A cadet can also opt to apply to the Uniformed Services University of the Health Sciences (USUHS). He/she would serve on active duty as a medical student rather than in the IRR. This is a full scholarship to medical school and not part of the HPSP.

Service payback is four years for the Army ROTC scholarship (three years without the scholarship) and four years for the HPSP. If a cadet goes to USUHS, he/she must serve seven years for the USUHS and four for the ROTC scholarship. The service clock for either starts once the doctor completes residency.

Reserve Duty – Army ROTC

During the fourth year in Army ROTC, the candidate would designate that he/she wants reserve duty (National Guard or Reserve). The officer would serve in the Guard or Reserve while in medical school and in residency under the designation 00E67 (med student) Once residency is completed, the doctor would serve in the Guard or Reserve as a doctor.
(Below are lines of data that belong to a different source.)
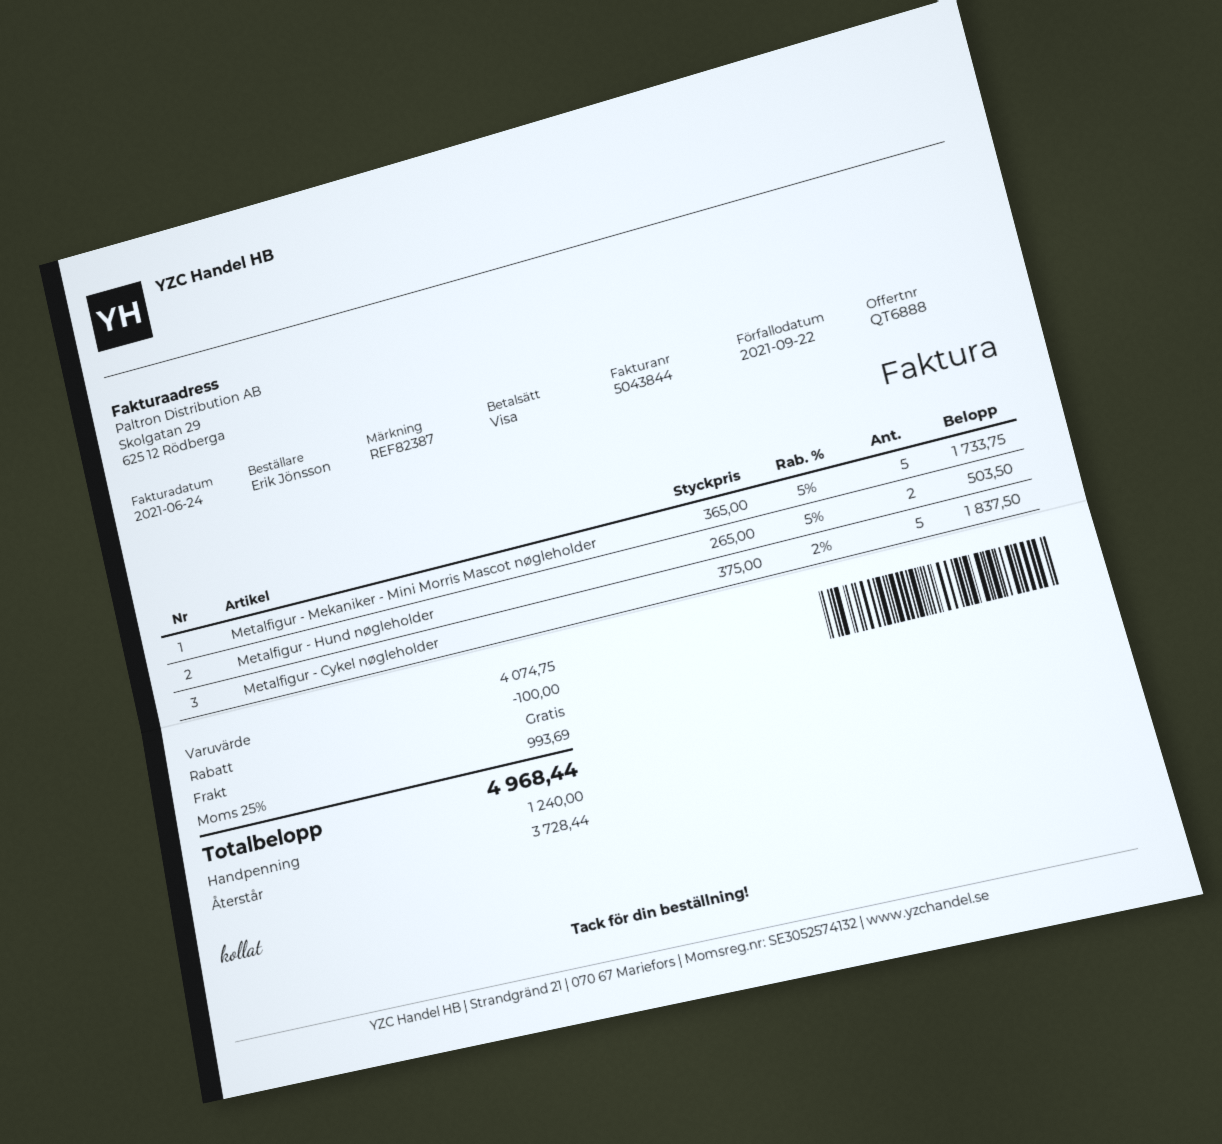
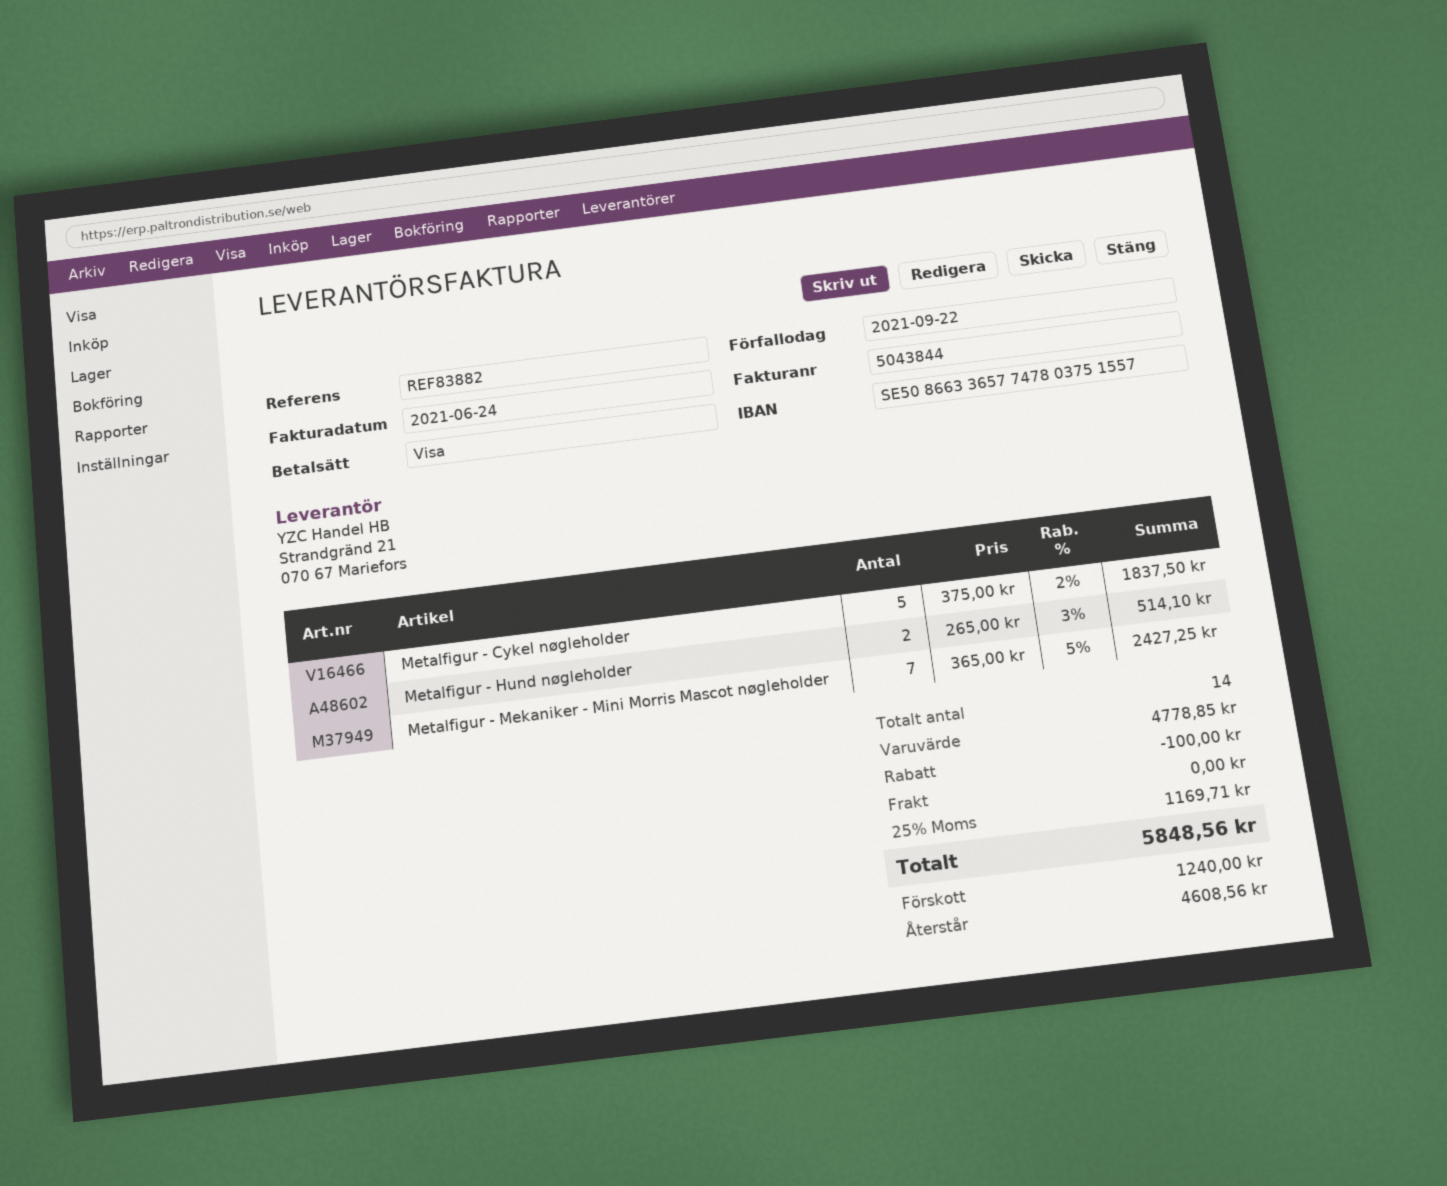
reference: REF82387 -> REF83882
Metalfigur - Mekaniker - Mini Morris Mascot nøgleholder: 5 x 365.00 - 5% = 1733.75 -> 7 x 365.00 - 5% = 2427.25
Metalfigur - Hund nøgleholder: 2 x 265.00 - 5% = 503.50 -> 2 x 265.00 - 3% = 514.10
subtotal: 4074.75 -> 4778.85
tax: 25% = 993.69 -> 25% = 1169.71
total: 4968.44 -> 5848.56
balance: 3728.44 -> 4608.56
Service payback is eight years for the Army ROTC scholarship but this can be served concurrently while in medical school and residency as a 00E67.

ROTC Reserve officers attending medical school can apply for the Health Care Professional Loan Repayment Program (HPLRP) loan repayment assistanceup to $250,000 for certain specialties—by agreeing to up to a seven-year service commitment with the Guard ($40,000 per year for six years and $10,000 the seventh year, with a $250,000 lifetime cap). Payback for this scholarship begins at the end of residency.

You can learn more about Army ROTC with our scholarship guide.

 

  • Chaplain Corps

The Chaplains Branch is a special branch which has the primary mission to perform or provide for comprehensive religious support for soldiers and their family members in war and peace. Chaplains assist commanders in facilitating the right to free exercise of religion for all personnel. Chaplains are commissioned officers and accredited clergy endorsed by a recognized denomination or faith group for the military ministry.